Sent: Saturday 6/Jan/2018 Topic: Israel


Source: Times of Israel

German President Frank-Walter Steinmeier has demanded his country's immigrants reject anti-Semitism, characterizing it as a "non-negotiable" condition for living in Germany. "There are things which are part of Germany. And one of these is our responsibility for our past: the lessons of two World Wars, the lessons from the Holocaust, the responsibility for Israel's security, the rejection of any form of racism and anti-Semitism," said the German president at a recent Hanukkah event at the Israeli embassy in Berlin. "For this responsibility, no line can be drawn under the past for later generations, and no exceptions can be made for immigrants. It is non-negotiable, for all who live in Germany and want to live here!" he added. A study published earlier found that anti-Semitism among Muslim refugees in Germany is rampant and requires urgent attention.
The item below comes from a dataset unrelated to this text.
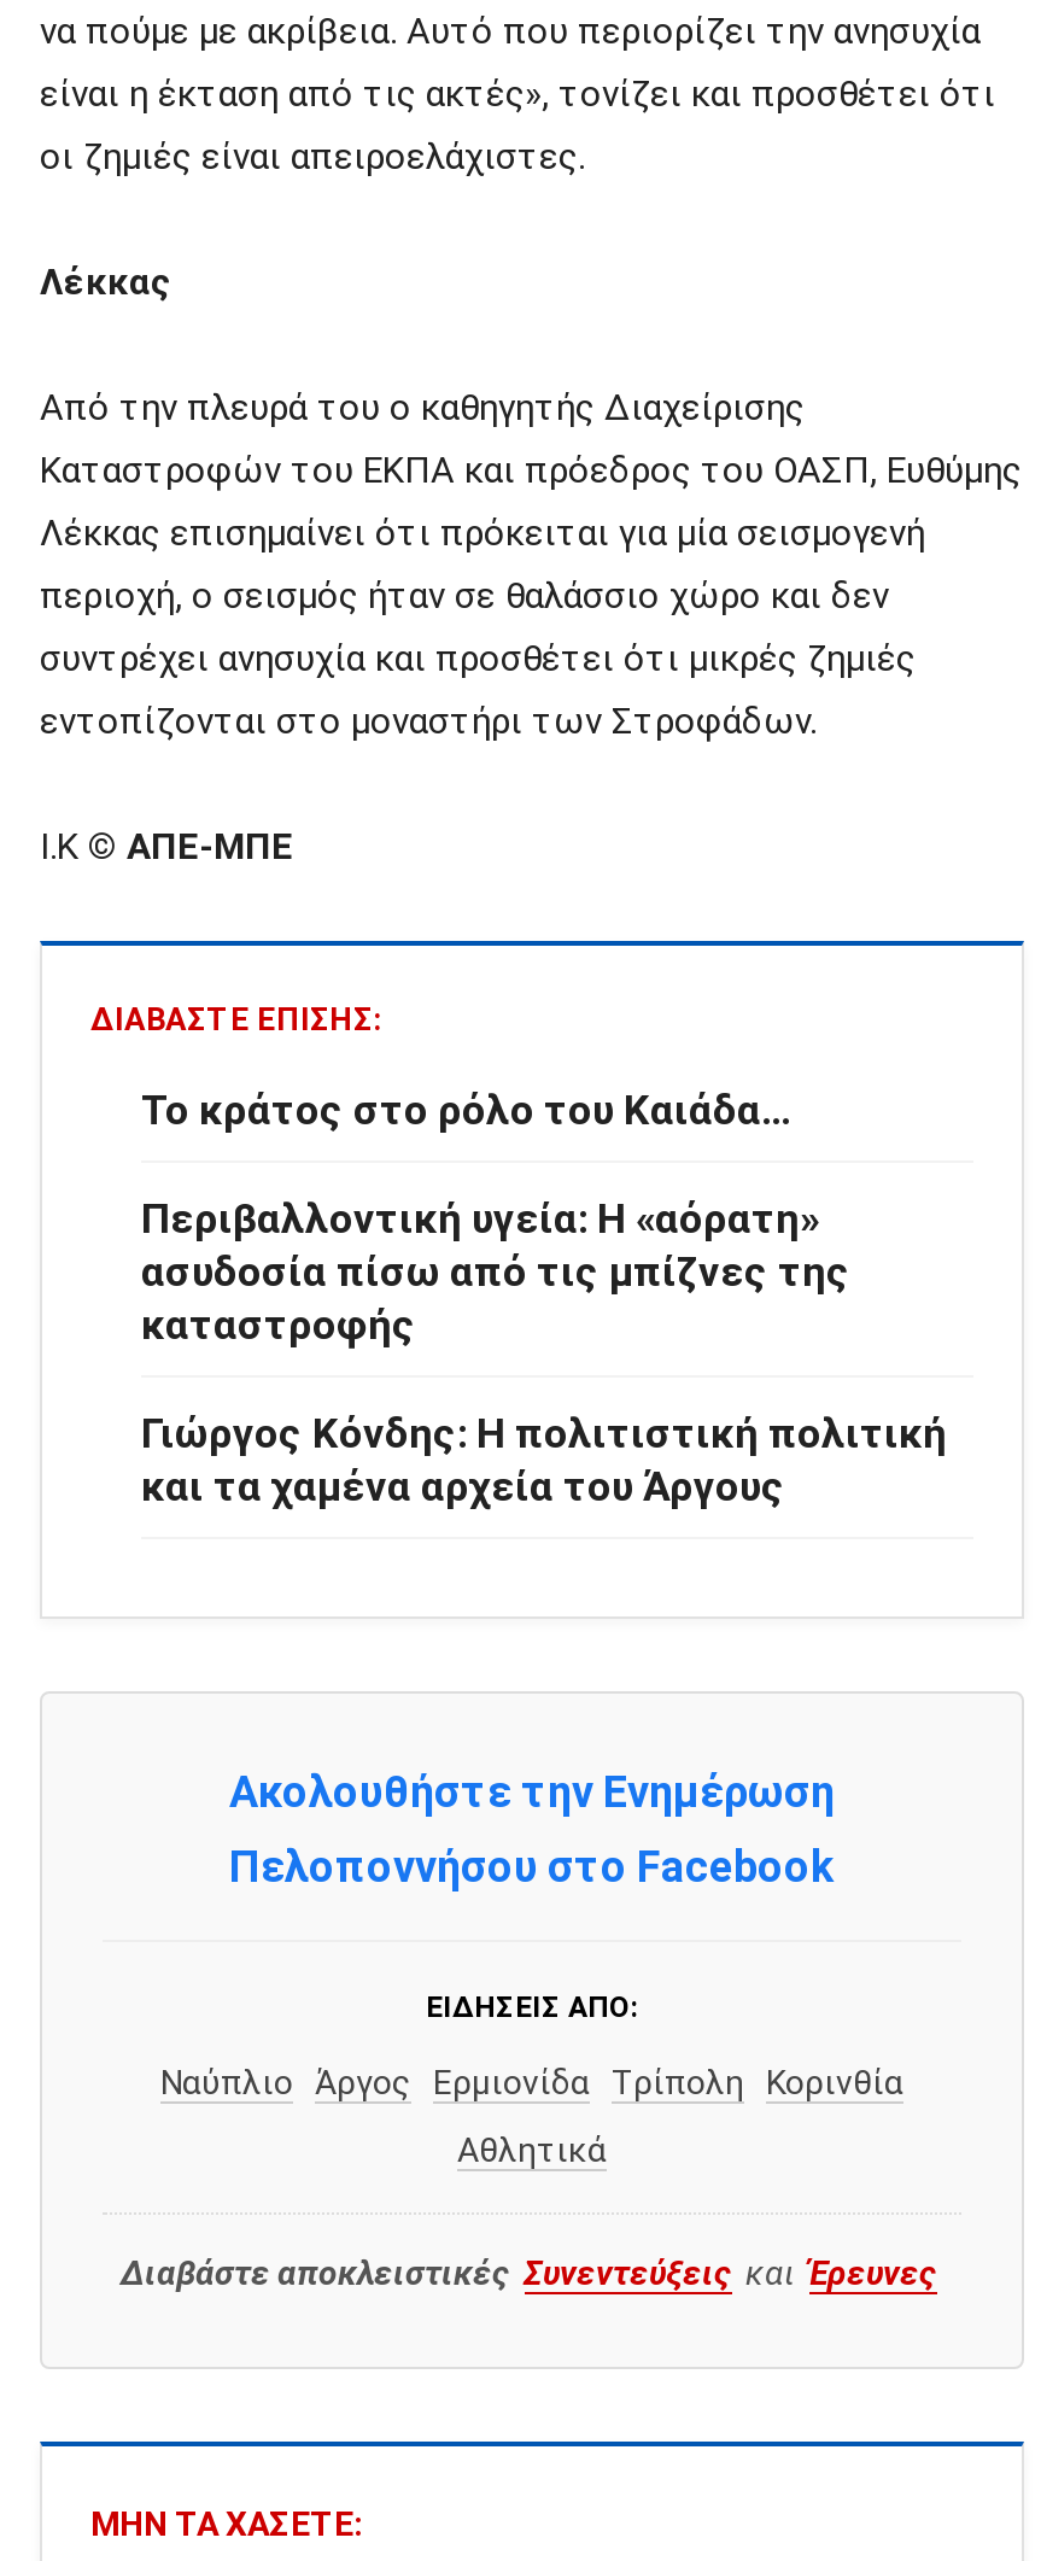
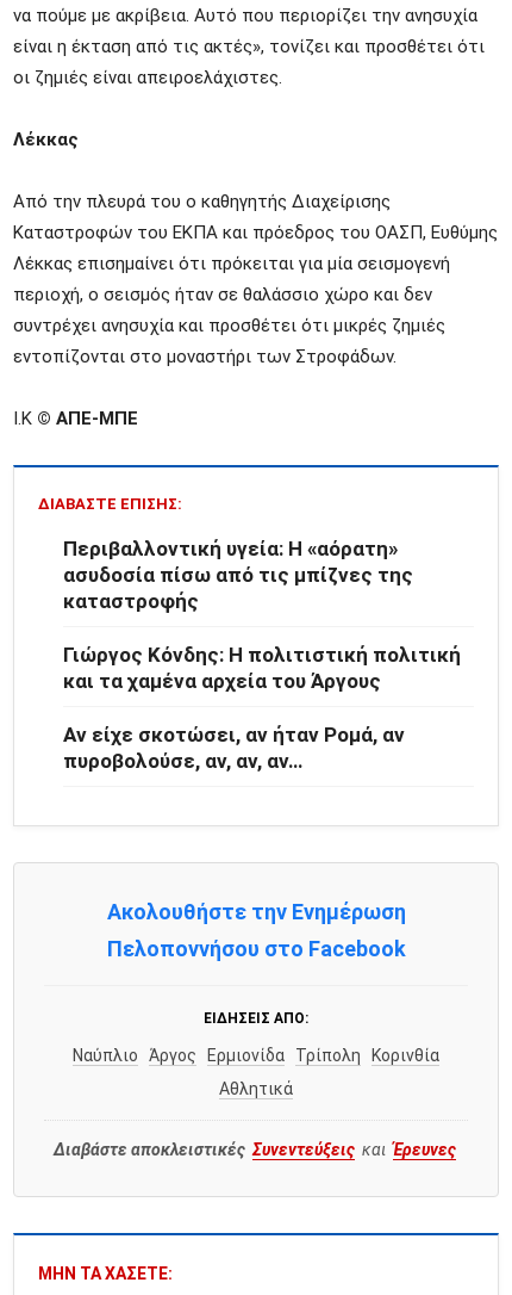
[141,1086,790,1134] Το κράτος στο ρόλο του Καιάδα… -> none
moved [141,1195,947,1511] -> [63,537,461,693]: Περιβαλλοντική υγεία: Η «αόρατη» | ασυδοσία πίσω από τις μπίζνες της | καταστροφής | Γιώργος Κόνδης: Η πολιτιστική πολιτική | και τα χαμένα αρχεία του Άργους
none -> [63,723,405,773] Αν είχε σκοτώσει, αν ήταν Ρομά, αν | πυροβολούσε, αν, αν, αν…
In his address, the German president also referred to recent demonstrations in Berlin against the US recognition of Jerusalem as Israel's capital. Thousands of protesters burned homemade Israeli flags and crowded city subway stations chanting anti-Israel and anti-American slogans on their way to rallies. The numbers of refugees among the demonstrators was unknown. "The very week that our fellow Jewish citizens lit the candles of their menorah, Israeli flags were on fire on German squares. I am horrified and ashamed," he said. "Anti-Semitism has not been overcome, also not in our country, and it raises its evil head in many different guises: In extreme actions such as the burning of the Israeli flag and ignorant slogans of hatred and violence; But also in habits which are less obvious and the spreading of prejudices against 'all things Jewish.'" he added.


The survey, commissioned by the American Jewish Committee's Ramer Institute for German-Jewish Relations in Berlin, found that while many refugees interviewed had positive impressions of Germany, they also tended to believe in conspiracy theories, such as Jews or Israel controlling the world. "Anti-Semitic thinking and stereotyping are very common,  even among those who emphasize that they 'respect' Judaism or that there is no problem living together between Muslims, Christians and Jews in their countries of origin and in Germany," sociologist Gunther Jikeli of Indiana University and the University of Potsdam, Germany said in a statement. It also found that refugees from persecuted minority communities are more likely to take a stand against anti-Semitism and for Israel. The report was based on interviews with 68 refugees, and came amid heightened anti-Israeli sentiments at the Berlin rallies.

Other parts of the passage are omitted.